ABSTRACT
Objective:
Pressure ulcer (PU) in Coronavirus disease-2019 (COVID-19) patients will be an important health and cost factor for all countries. Risk factors for the development of PU in patients admitted to intensive care unit (ICU) during the COVID-19 pandemic were evaluated in terms of treatment and outcomes.
Methods:
Patients were divided into two groups (group I= developing PU, group II= did not develop PU).
Results:
A total of 105 patients were included in the study. PU developed in 20 patients (19%). The mean age was 58.45±13.35, days of PU development was 6. The duration of uninterrupted prone positioning was 23.55±4.38 hours among the study patients. The duration of ICU stay and mechanical ventilation duration of group I cases were longer than the durations of group II cases. There was no significant difference between the groups in terms of gender percentages, age, albumin, hemoglobin and C-reactive protein values (p>0.05).
Conclusion:
Prolonged prone position are independent risk factors for the development of PU in COVID-19 patients.
INTRODUCTION
Pressure ulcers (PU) can occur in any area of the body that is subjected to pressure. Pain, length of intensive care unit (ICU) stay, diabetes, time of MAP <60-70 mmHg, length of mechanical ventilation (MV), haemodialysis or CRRT, vasopressor support, sedation, decreased consciousness level, hypoalbuminemia, anemia, malnutrition, obesity, dehydration, smoking, advanced age, excessive humidity are known risk factors for PU (1,2).
Severe acute respiratory syndrome-coronavirus-2 (SARS-CoV-2) was identified in China in December 2019 and became a pandemic in a short period of time (3). In Coronavirus disease-2019 (COVID-19) cases, pneumonia caused by the SARS-CoV-2 may be decompensated due to hypoxemia respiratory failure compatible with acute respiratory distress syndrome (ARDS) (4). In patients with ARDS, the need for the prone position (PP) is increasing gradually as it allows gathering dorsal lung regions, increased end expiratory lung volume, and reduced alveolar shunt (4,5). It has been known for many years that in patients with moderate and severe ARDS, PP for 12 hours or longer together with lung protective ventilation improves the PaO2/FiO2 ratio and leads to lower mortality (6,7). However, prone positioning has been associated with higher rates of PU (6). It is clear that PU will be an important health and cost factor for all countries, despite the positive effect of PP on survival during the pandemic.
In this study, the risk factors for the development of PU in patients with ARDS who were admitted to the ICU of the study hospital during the COVID-19 pandemic were evaluated in terms of treatment and results.
METHODS
Ethical Considerations
In the study, the patients who developed PU due to PP between patients who were admitted to the COVID-19 ICU between March 1, 2021 and May 31, 2021 were analyzed retrospectively with the approval of University of University of Health Sciences Turkey, Prof.

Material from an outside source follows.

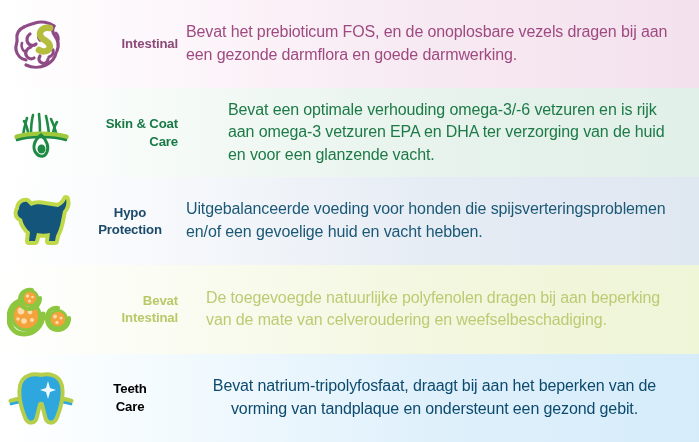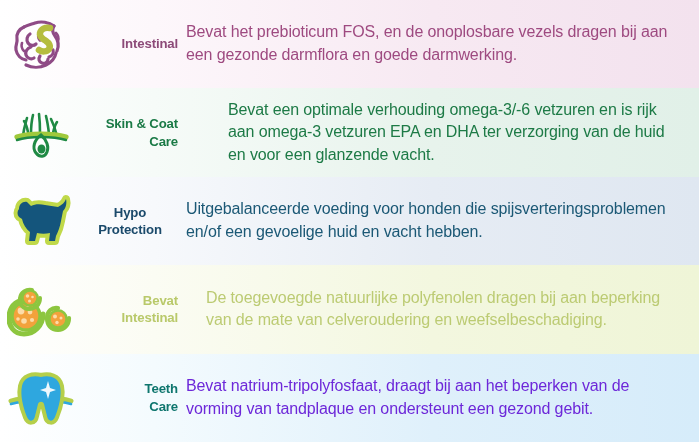"Teeth" .row-4 .title-cell { color: #0f766e -> #000000; text-align: none -> center }
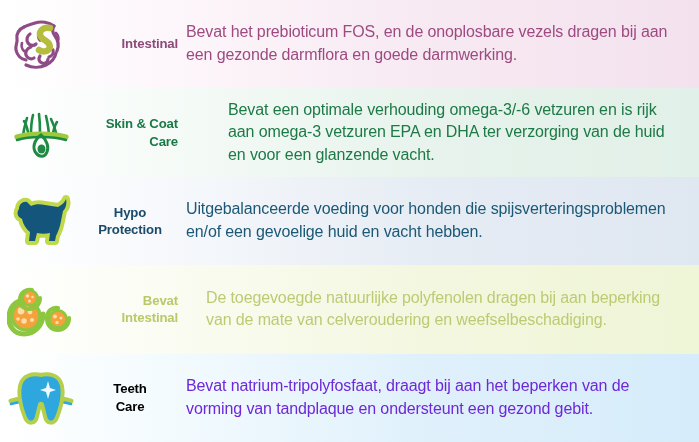"Bevat natrium-tripolyfosfaat, draagt bij" .row-4 .desc-cell { color: #6d28d9 -> #0c4a6e; text-align: none -> center }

Dr. Cemil Tascioglu City Hospital Local Ethics Committee (date: 24.05.2021, protocol number: 213) and was conducted in accordance with the Helsinki Declaration.
Study Design and Patient Selection
Written informed consent was obtained from the patients for their anonymized information to be published in this article. Patients over the age of 18 who stayed in ICU for more than 48 hours were included in the study, and those under the age of 18 were excluded from the study.
Patients were divided into two groups (group I= developing PU, and group II= did not develop PU). Demographic data, duration of the ICU stay, time in PP, comorbid conditions, days with PU, duration with MV, albumin (Alb) level (reference range 3.5-5.2 g/dL), the hemoglobin (Hb) level (reference range 12-16 g/L), and C-reactive protein (CRP) (mg/L, reference range 0-5 mg/L) level were analyzed. The approach to PU and wound infection were examined.
Definitions
PU risk scale: Braden scale is the most widely employed risk assessment tool. It is considered the gold standard PU risk assessment scales (8).
Statistical Analysis
All the statistical analyses were performed in the 1.15.3 program [R Core Team (2017) R Faundation for Statistical Computing, Vienna, Austria]. Minimum, maximum, mean, standard deviation, median, first quartile, third quartile, frequency, and percentage were used in reporting study data. The conformity of the quantitative data to the normal distribution was evaluated with the Shapiro-Wilk test and graphical examinations. Independent groups t-test was used for the evaluation of the normally distributed variables between two groups. The Mann-Whitney U test was used for the evaluation of the non-normally distributed variables between two groups. Chi-square test was used for comparison of qualitative data and the Pearson correlation test was used to evaluate the association between certain variables. Significance was assessed at p<0.05 level.
RESULTS
A total of 105 patients with moderate to severe COVID-19 ARDS were admitted to the COVID-19 ICU during the three-month period. All of the patients were under invasive MV support and they received enteral and parenteral nutrition and sedoanalgesia. PU developed in 20 patients in the follow-ups performed using the Braden PU risk assessment scale. In group I (n=20), the mean age was 58.45±13.35 and 11 were men (55%) while 9 patients were women (45%). In group II (n=85) the mean age was 62.58±15.31, 43 patients were female and 42 patients were male.
The incidence of PU (number of PU developing in the ICU/total number of days of hospitalization in the ICU x100) was 19%. It was found that the day of PU development was 6/days following the hospitalization, the durations of hospitalized in the ICU was 15.05/days, and the mean duration of MV was 12.15/days.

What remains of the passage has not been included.